── TASK INPUTS
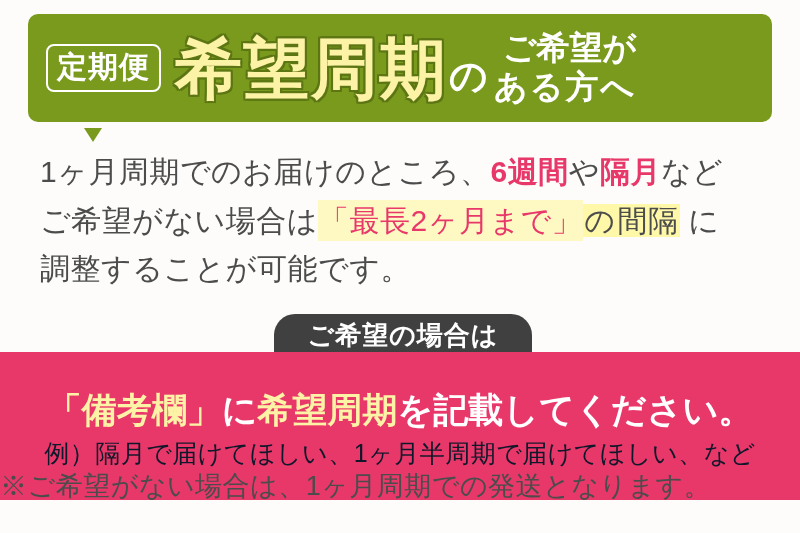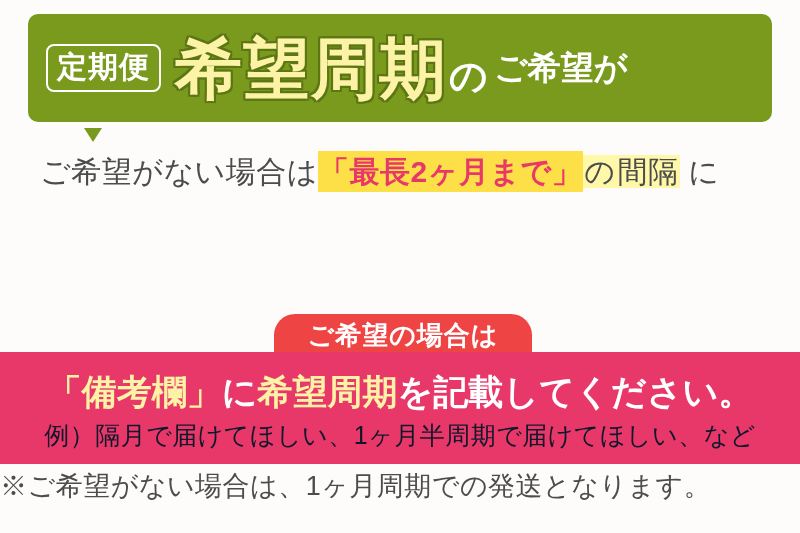--- a/index.html
+++ b/index.html
@@ -200,6 +200,7 @@
     <span class="banner-no">の</span>
     <span class="banner-sub">
       <span class="ln1">ご希望が</span><br>
+      <span class="ln2">ある方へ</span>
     </span>
   </div>
   <div class="banner-tail"></div>

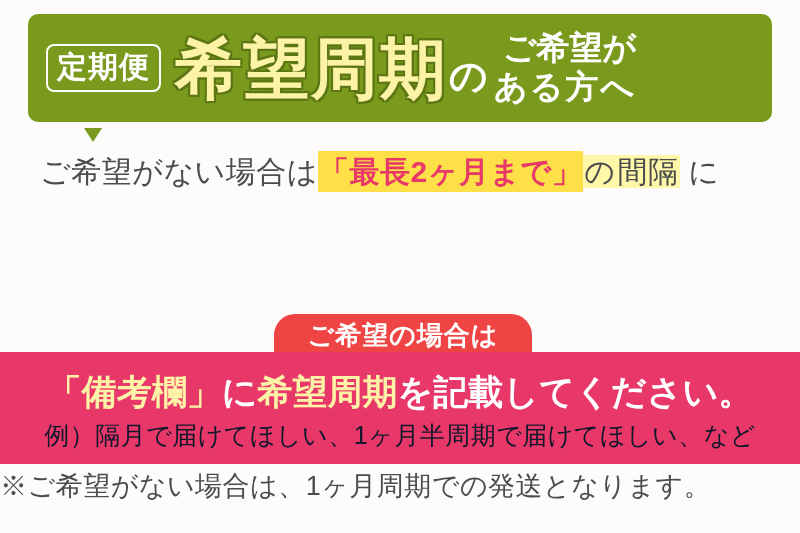--- a/index.html
+++ b/index.html
@@ -206,6 +206,7 @@
   <div class="banner-tail"></div>
 
   <div class="body-block">
+    <span class="body-line"><span>1ヶ月周期でのお届けのところ、</span><span class="hl-pink">6週間</span><span>や</span><span class="hl-pink">隔月</span><span>など</span></span>
     <span class="body-line"><span>ご希望がない場合は</span><span class="hl-yellow-pink">「最長2ヶ月まで」</span><span class="hl-yellow">の</span><span class="hl-yellow">間隔</span><span> に</span></span>
   </div>
 

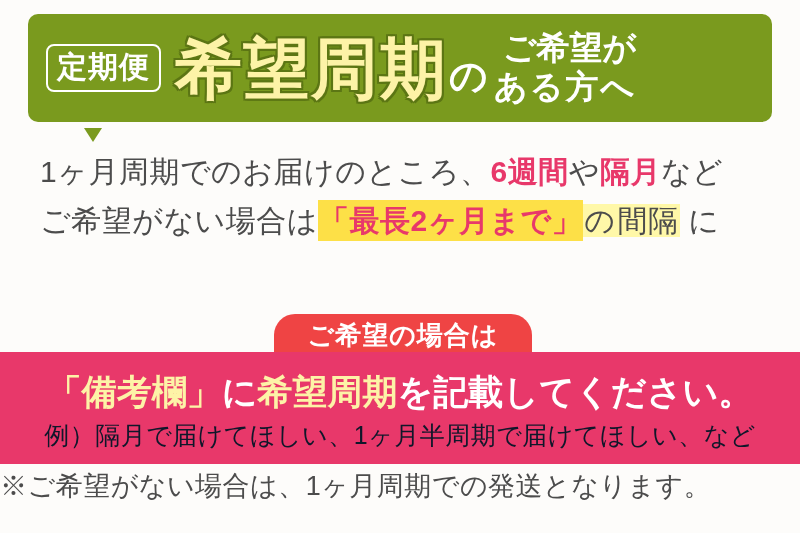--- a/index.html
+++ b/index.html
@@ -116,9 +116,9 @@
     padding: 0 1px;
   }
   .hl-yellow-pink {
-    background: #fde047;
+    background: #fef9c3;
     color: #e8386a;
-    font-weight: bold;
+    font-weight: normal;
     padding: 4px 1px;
   }
 

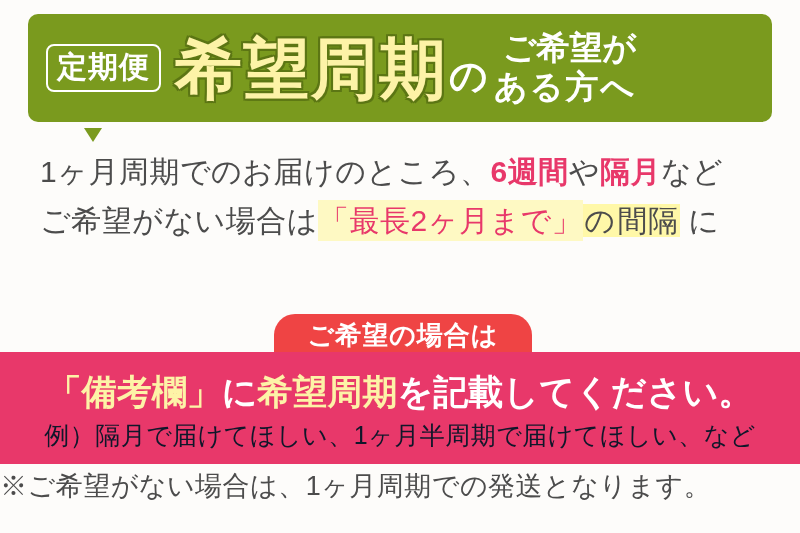--- a/index.html
+++ b/index.html
@@ -208,6 +208,7 @@
   <div class="body-block">
     <span class="body-line"><span>1ヶ月周期でのお届けのところ、</span><span class="hl-pink">6週間</span><span>や</span><span class="hl-pink">隔月</span><span>など</span></span>
     <span class="body-line"><span>ご希望がない場合は</span><span class="hl-yellow-pink">「最長2ヶ月まで」</span><span class="hl-yellow">の</span><span class="hl-yellow">間隔</span><span> に</span></span>
+    <span class="body-line">調整することが可能です。</span>
   </div>
 
   <div class="ribbon">ご希望の場合は</div>

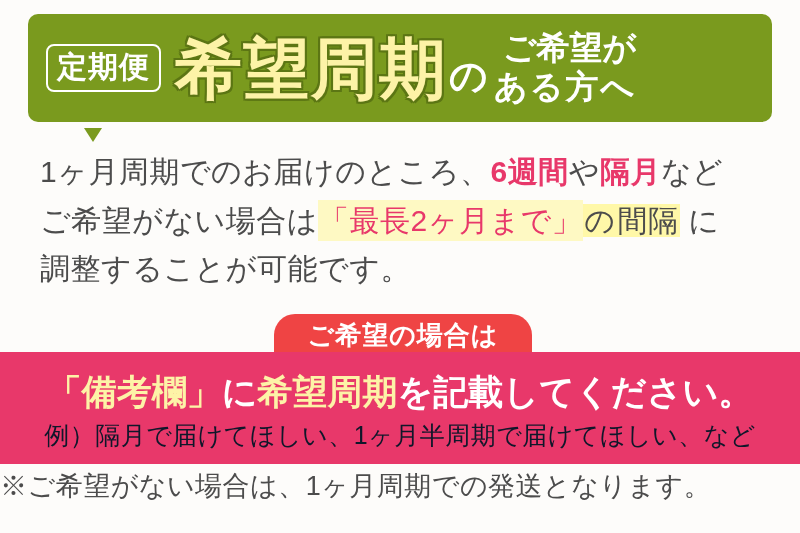--- a/index.html
+++ b/index.html
@@ -129,7 +129,7 @@
     top: 314px;
     width: 258px;
     height: 42px;
-    background: #ef4444;
+    background: #404040;
     border-radius: 21px 21px 0 0;
     color: #ffffff;
     font-size: 26px;

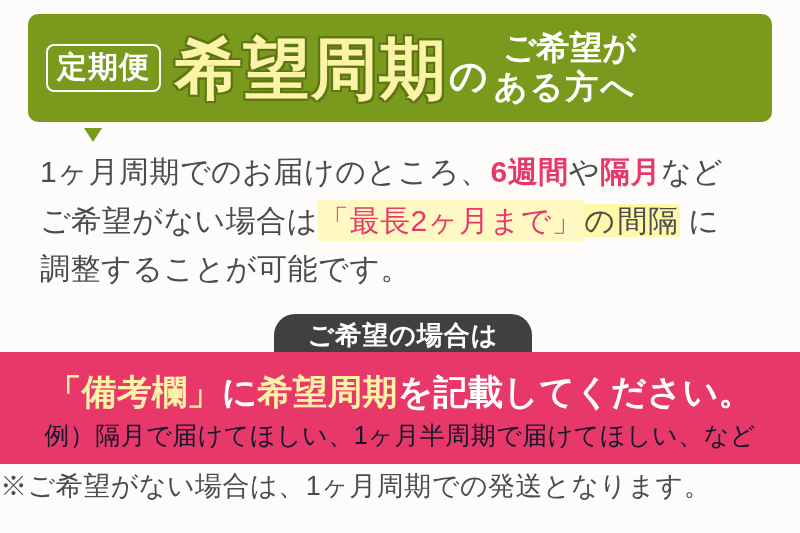--- a/index.html
+++ b/index.html
@@ -147,7 +147,7 @@
     left: 0;
     top: 352px;
     width: 800px;
-    height: 112px;
+    height: 148px;
     background: #e8386a;
     display: flex;
     flex-direction: column;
────
WORK ORDER |
Find the word "font" in the listing and copy each line that contains it.

FINISHED EXERCISE |
-    font-weight: bold;
+    font-weight: normal;
     font-size: 26px;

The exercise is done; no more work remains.